## Task statement
Your answer should be every line from the records that contains "being".

## Revision comparison data
■ ■ ■ ■
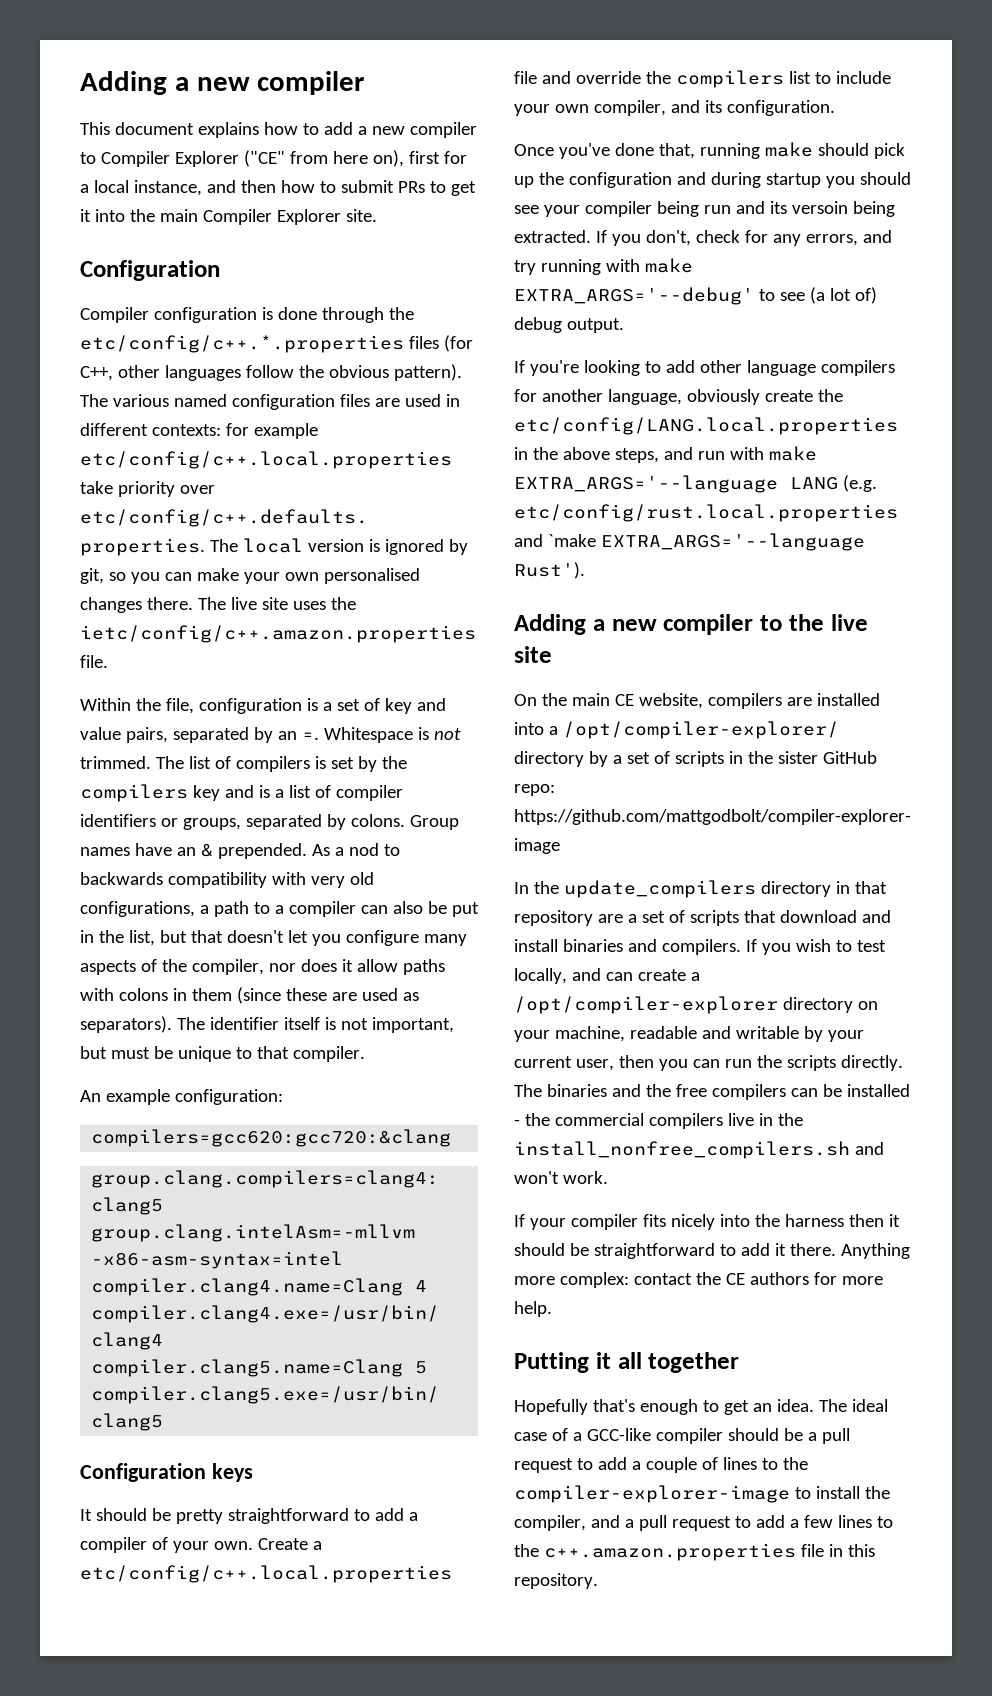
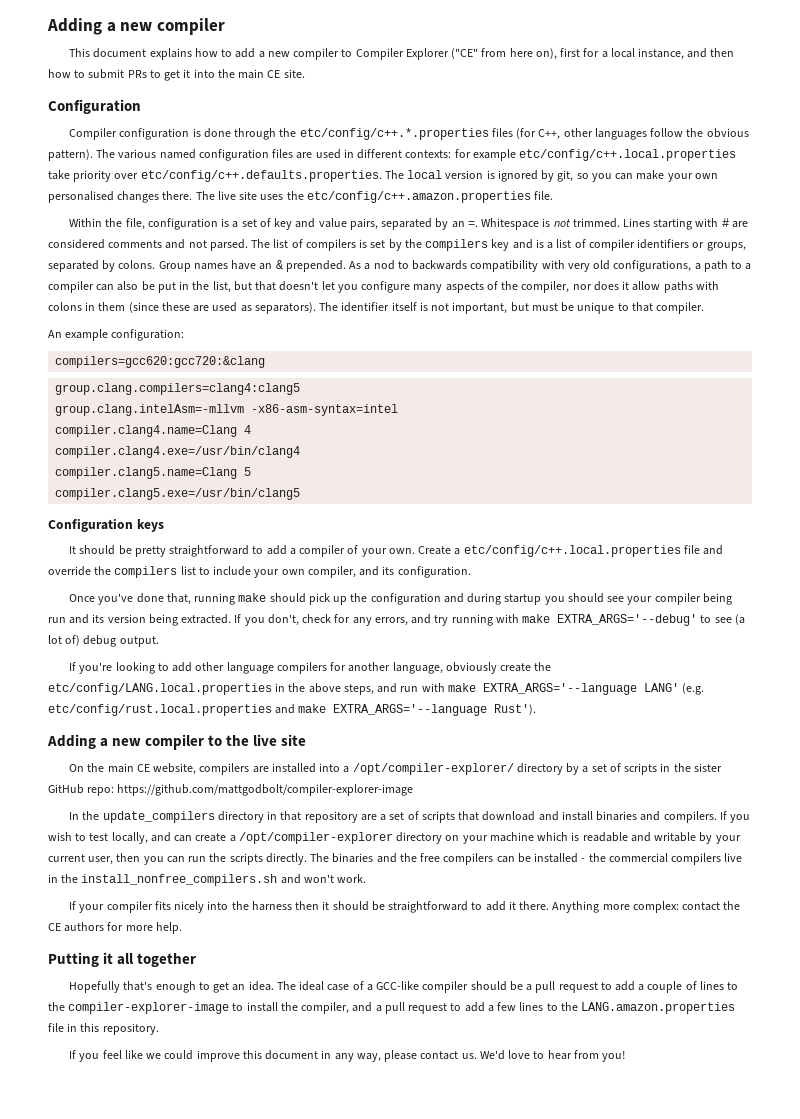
- This document explains how to add a new compiler to Compiler Explorer ("CE" from here on), first for a local instance, and then how to submit PRs to get it into the main Compiler Explorer site.
+ This document explains how to add a new compiler to Compiler Explorer ("CE" from here on), first for a local instance, and then how to submit PRs to get it into the main CE site.
- The live site uses the ietc/config/c++.amazon.properties file.
+ The live site uses the etc/config/c++.amazon.properties file.
+ Lines starting with # are considered comments and not parsed.
- Once you've done that, running make should pick up the configuration and during startup you should see your compiler being run and its versoin being extracted.
+ Once you've done that, running make should pick up the configuration and during startup you should see your compiler being run and its version being extracted.
- If you're looking to add other language compilers for another language, obviously create the etc/config/LANG.local.properties in the above steps, and run with make EXTRA_ARGS='--language LANG (e.g. etc/config/rust.local.properties and `make EXTRA_ARGS='--language Rust').
+ If you're looking to add other language compilers for another language, obviously create the etc/config/LANG.local.properties in the above steps, and run with make EXTRA_ARGS='--language LANG' (e.g. etc/config/rust.local.properties and make EXTRA_ARGS='--language Rust').
- If you wish to test locally, and can create a /opt/compiler-explorer directory on your machine, readable and writable by your current user, then you can run the scripts directly.
+ If you wish to test locally, and can create a /opt/compiler-explorer directory on your machine which is readable and writable by your current user, then you can run the scripts directly.
- The ideal case of a GCC-like compiler should be a pull request to add a couple of lines to the compiler-explorer-image to install the compiler, and a pull request to add a few lines to the c++.amazon.properties file in this repository.
+ The ideal case of a GCC-like compiler should be a pull request to add a couple of lines to the compiler-explorer-image to install the compiler, and a pull request to add a few lines to the LANG.amazon.properties file in this repository.
+ If you feel like we could improve this document in any way, please contact us. We'd love to hear from you!

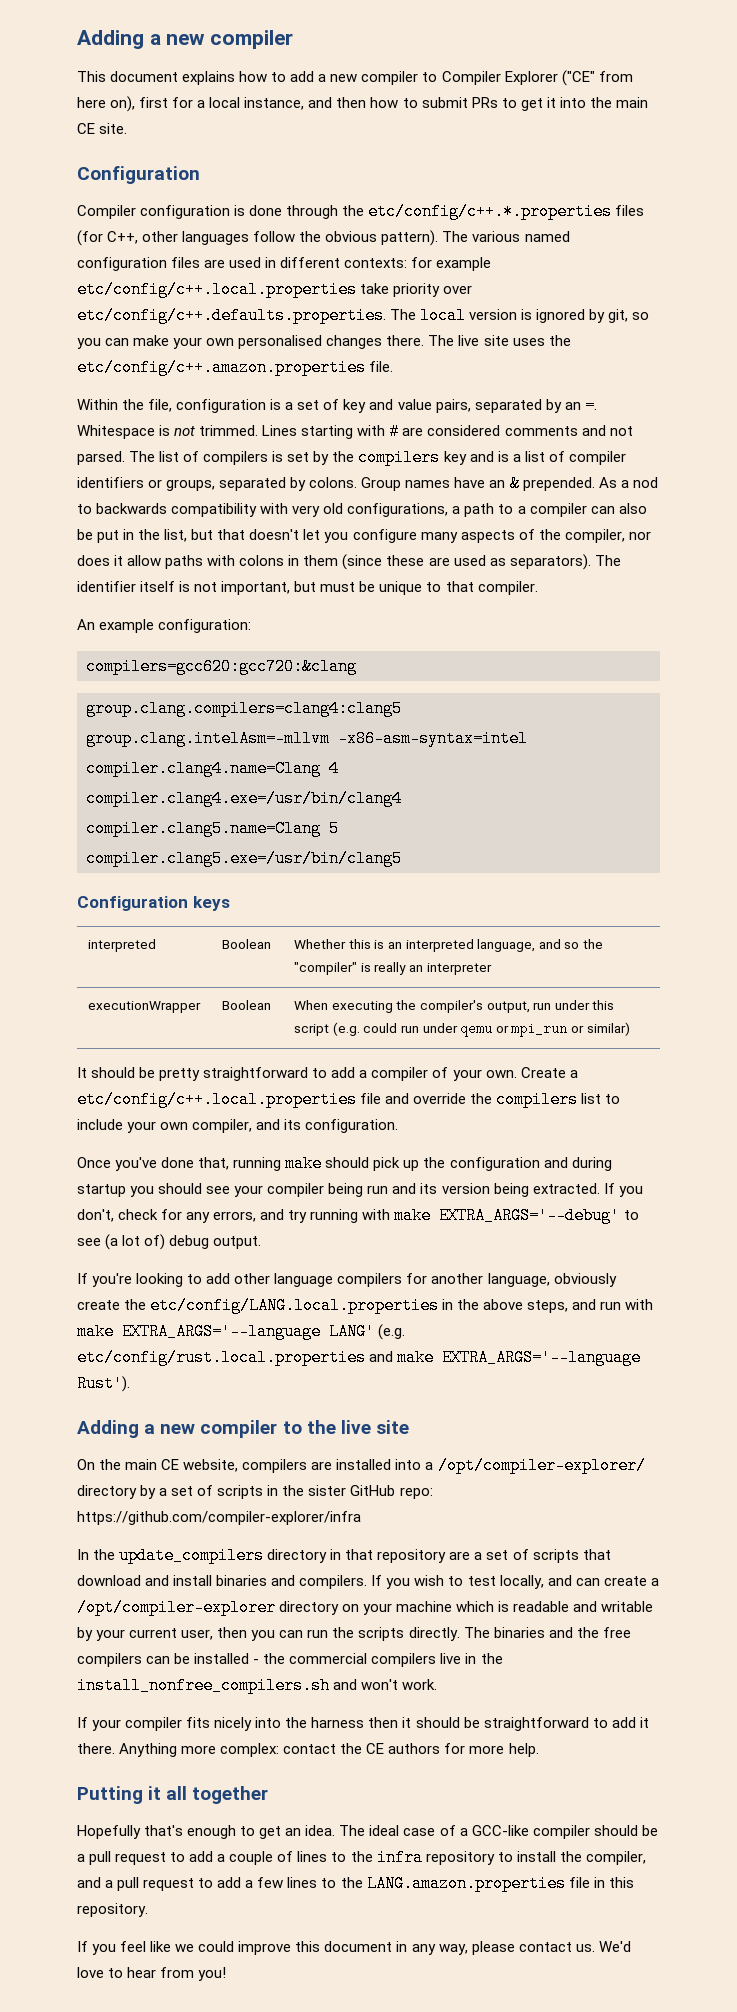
+ interpreted | Boolean | Whether this is an interpreted language, and so the "compiler" is really an interpreter
+ executionWrapper | Boolean | When executing the compiler's output, run under this script (e.g. could run under qemu or mpi_run or similar)
- On the main CE website, compilers are installed into a /opt/compiler-explorer/ directory by a set of scripts in the sister GitHub repo: https://github.com/mattgodbolt/compiler-explorer-image
+ On the main CE website, compilers are installed into a /opt/compiler-explorer/ directory by a set of scripts in the sister GitHub repo: https://github.com/compiler-explorer/infra
- The ideal case of a GCC-like compiler should be a pull request to add a couple of lines to the compiler-explorer-image to install the compiler, and a pull request to add a few lines to the LANG.amazon.properties file in this repository.
+ The ideal case of a GCC-like compiler should be a pull request to add a couple of lines to the infra repository to install the compiler, and a pull request to add a few lines to the LANG.amazon.properties file in this repository.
■ ■ ■ ■
## Exercise result
- Once you've done that, running make should pick up the configuration and during startup you should see your compiler being run and its versoin being extracted.
+ Once you've done that, running make should pick up the configuration and during startup you should see your compiler being run and its version being extracted.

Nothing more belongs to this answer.